» AIM OF THE TASK
Set down only the lines from the one containing "2019-08-31: 0.0172 -> none" through the final line of the entries below, exactly as they stand, with no pictures.

# # # #

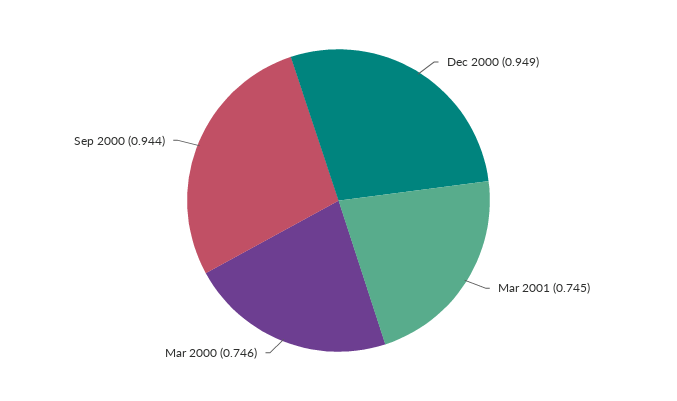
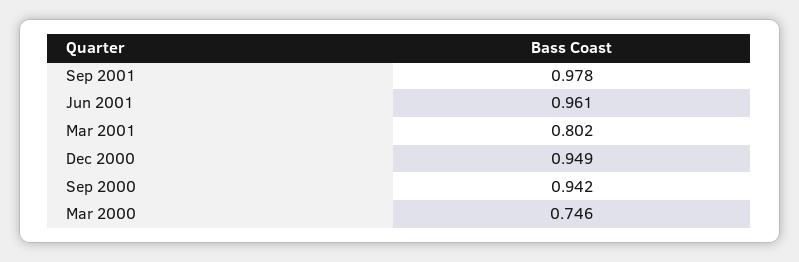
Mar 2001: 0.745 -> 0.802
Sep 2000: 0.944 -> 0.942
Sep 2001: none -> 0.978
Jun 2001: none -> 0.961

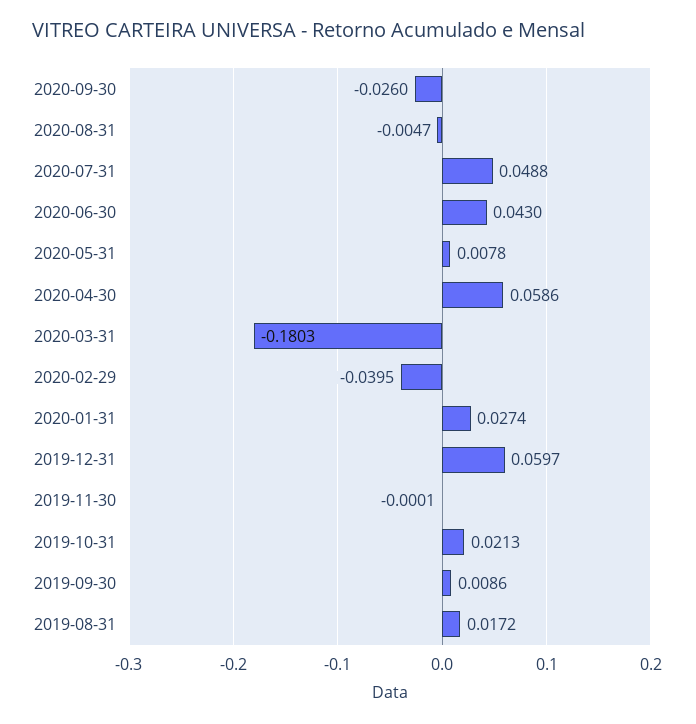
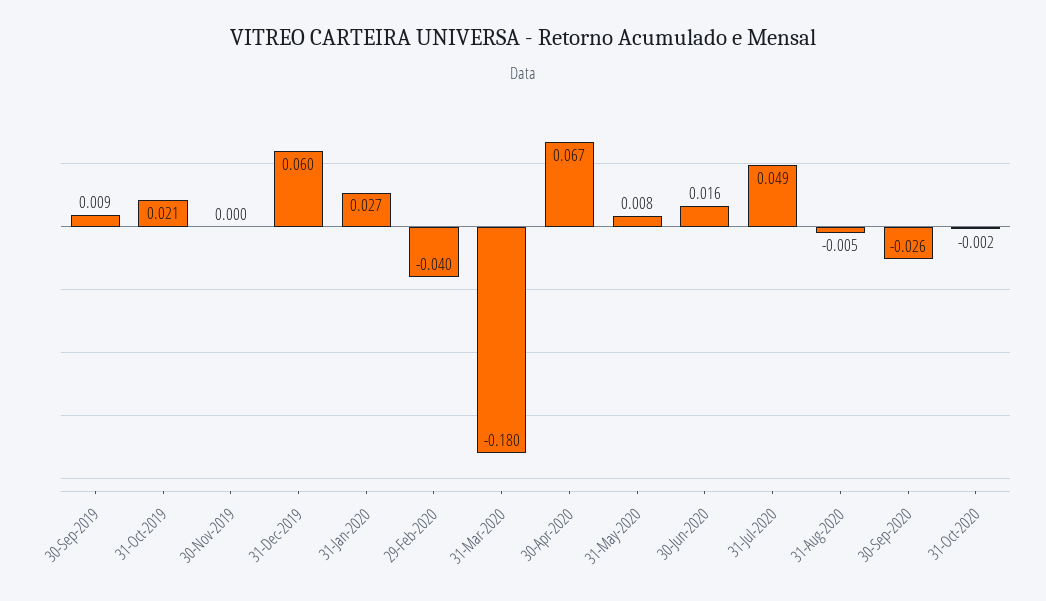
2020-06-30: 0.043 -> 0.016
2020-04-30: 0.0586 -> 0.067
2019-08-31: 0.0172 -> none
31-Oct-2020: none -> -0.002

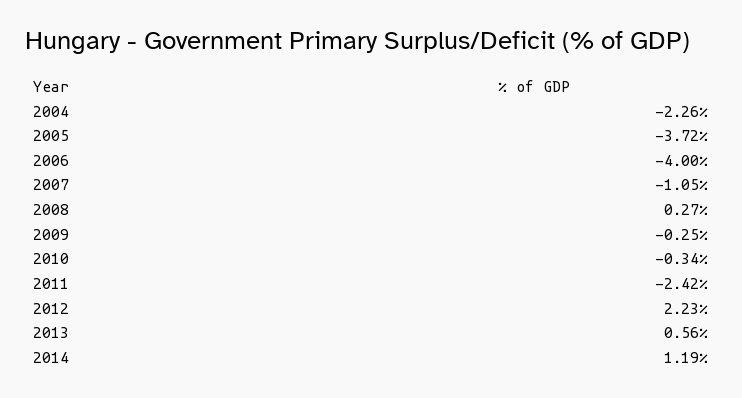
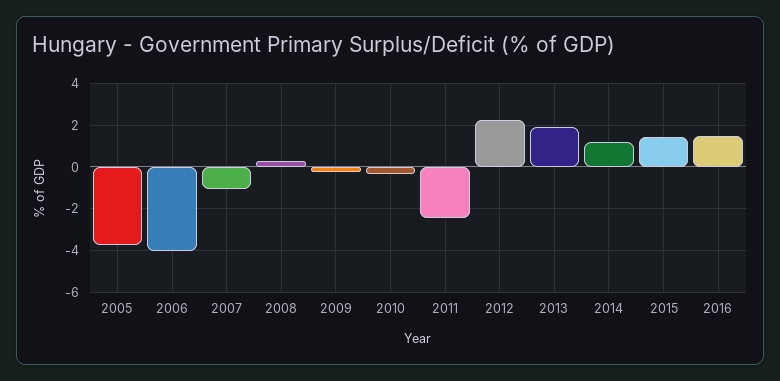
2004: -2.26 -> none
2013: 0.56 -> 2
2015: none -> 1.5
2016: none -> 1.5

# # # #

» SOLUTION TO THIS PROBLEM
2019-08-31: 0.0172 -> none
31-Oct-2020: none -> -0.002

2004: -2.26 -> none
2013: 0.56 -> 2
2015: none -> 1.5
2016: none -> 1.5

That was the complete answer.